Could you repeat the whole listing below exactly, omitting any picture it holds?

» **ENTRIES SUPPLIED**

..............................

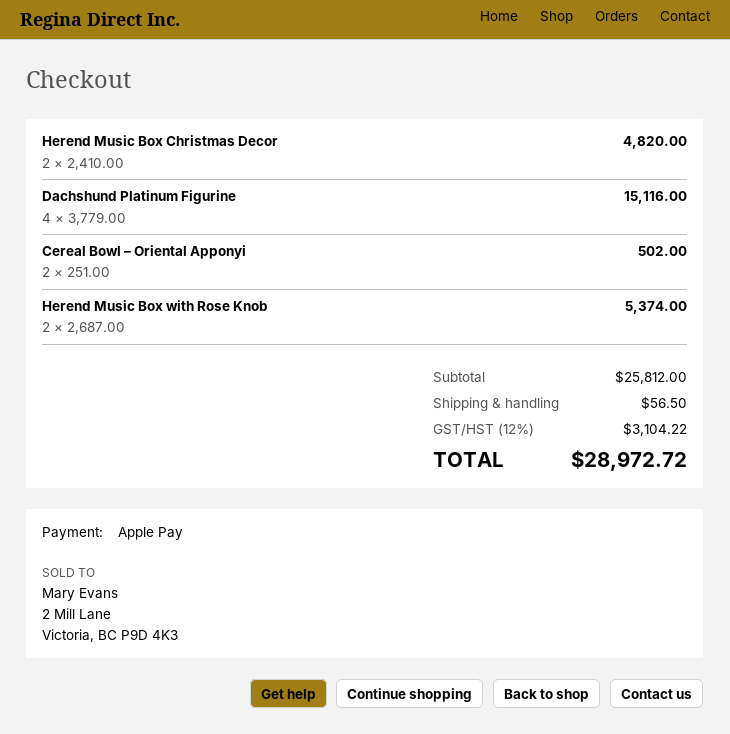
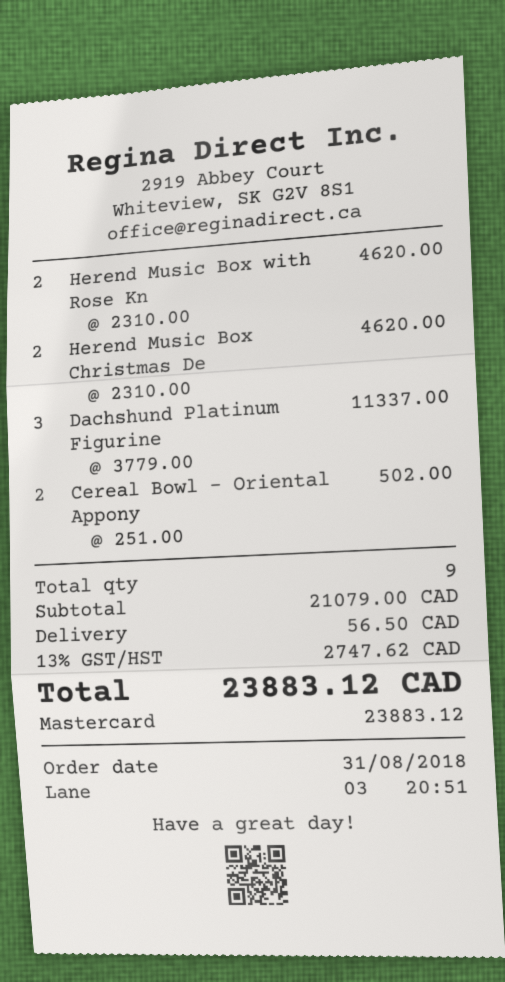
payment method: Apple Pay -> Mastercard
Herend Music Box Christmas Decor: 2 x 2410.00 = 4820.00 -> 2 x 2310.00 = 4620.00
Dachshund Platinum Figurine: 4 x 3779.00 = 15116.00 -> 3 x 3779.00 = 11337.00
Herend Music Box with Rose Knob: 2 x 2687.00 = 5374.00 -> 2 x 2310.00 = 4620.00
subtotal: 25812.00 -> 21079.00
tax: 12% = 3104.22 -> 13% = 2747.62
total: 28972.72 -> 23883.12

..............................

» **RESPONSE TO THIS TASK**
payment method: Apple Pay -> Mastercard
Herend Music Box Christmas Decor: 2 x 2410.00 = 4820.00 -> 2 x 2310.00 = 4620.00
Dachshund Platinum Figurine: 4 x 3779.00 = 15116.00 -> 3 x 3779.00 = 11337.00
Herend Music Box with Rose Knob: 2 x 2687.00 = 5374.00 -> 2 x 2310.00 = 4620.00
subtotal: 25812.00 -> 21079.00
tax: 12% = 3104.22 -> 13% = 2747.62
total: 28972.72 -> 23883.12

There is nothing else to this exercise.